Exercise>
Report the tally of lines featuring the word "Ефимов" in the entries below, without anything else.

Exercise inputs>
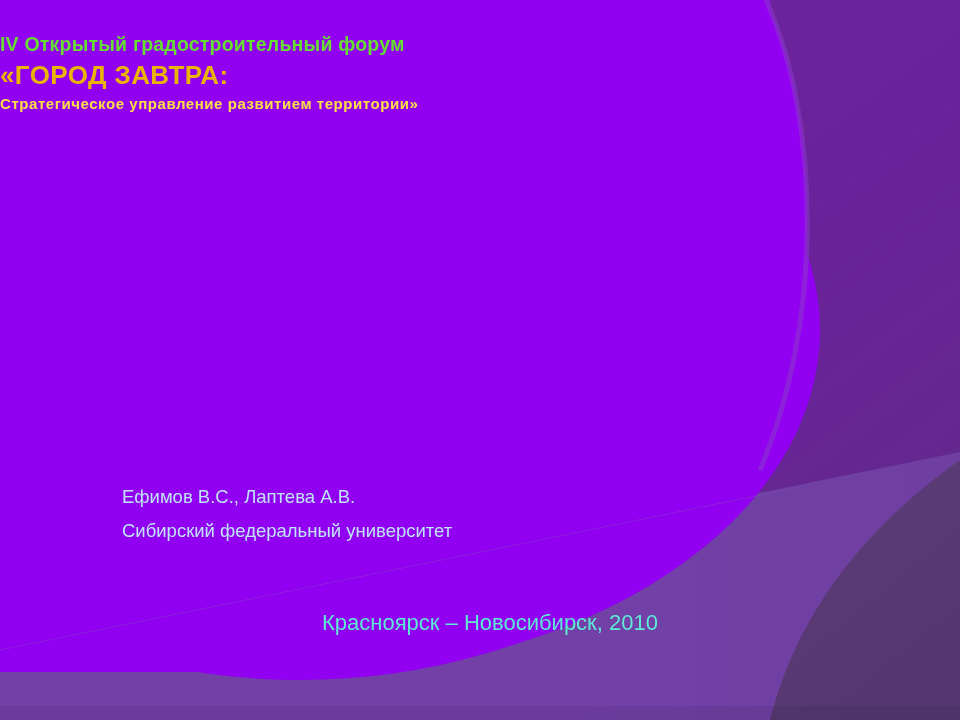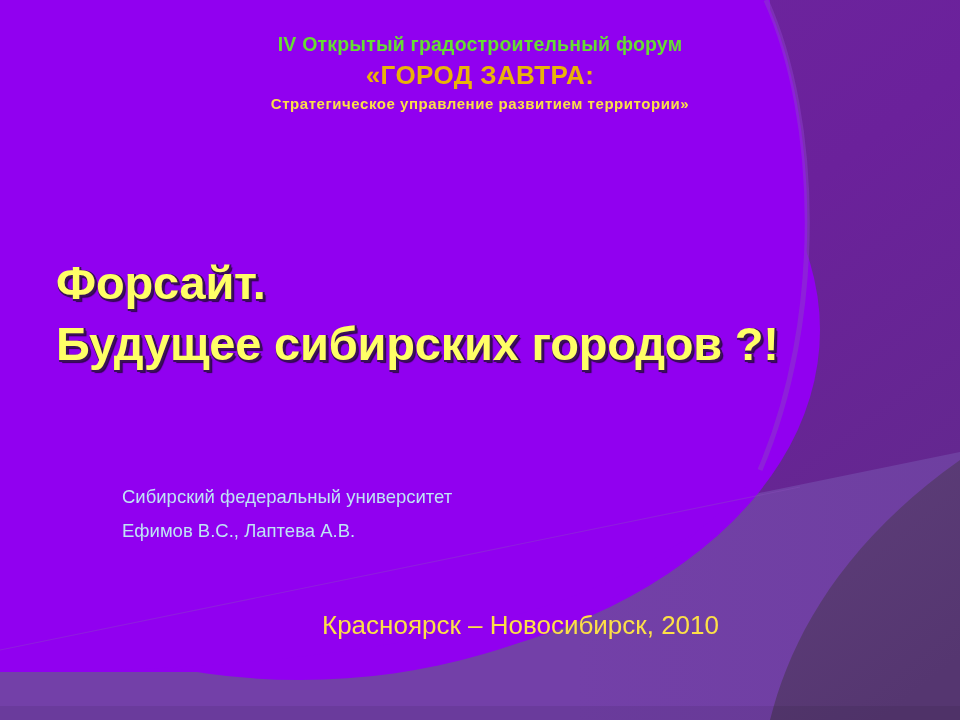--- a/index.html
+++ b/index.html
@@ -37,21 +37,20 @@
     width: 960px;
     height: 720px;
   }
 
   
   .forum-block {
     position: absolute;
     top: 34px;
     left: 0;
     width: 960px;
-    text-align: center;
     line-height: 1.12;
   }
   .forum-line-1 {
     font-size: 19.5px;
     font-weight: bold;
     color: #66DD33;
     letter-spacing: 0.2px;
     margin: 0 0 5px 0;
   }
   .forum-line-2 {
@@ -106,22 +105,22 @@
     margin-bottom: 15px;
     white-space: nowrap;
   }
   .authors-block .au:last-child { margin-bottom: 0; }
 
   
   .venue-line {
     position: absolute;
     top: 610px;
     left: 322px;
-    color: #fde047;
-    font-size: 26px;
+    color: #5eead4;
+    font-size: 22px;
     font-weight: normal;
     white-space: nowrap;
   }
 </style>
 </head>
 <body>
 
 <div id="slide">
 
   <svg id="slide-bg" viewBox="0 0 960 720" preserveAspectRatio="none" xmlns="http://www.w3.org/2000/svg">
@@ -171,26 +170,22 @@
   </svg>
 
   <div class="text-layer">
 
     <div class="forum-block">
       <div class="forum-line-1">IV Открытый градостроительный форум</div>
       <div class="forum-line-2">«ГОРОД ЗАВТРА:</div>
       <div class="forum-line-3">Стратегическое управление развитием территории»</div>
     </div>
 
-    <div class="main-title">
-      <span class="tl">Форсайт.</span>
-      <span class="tl">Будущее сибирских городов ?!</span>
-    </div>
 
     <div class="authors-block">
+      <span class="au">Ефимов В.С., Лаптева А.В.</span>
       <span class="au">Сибирский федеральный университет</span>
-      <span class="au">Ефимов В.С., Лаптева А.В.</span>
     </div>
 
     <div class="venue-line">Красноярск – Новосибирск, 2010</div>
 
   </div>
 </div>
 
 </body></html>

Result for this task>
2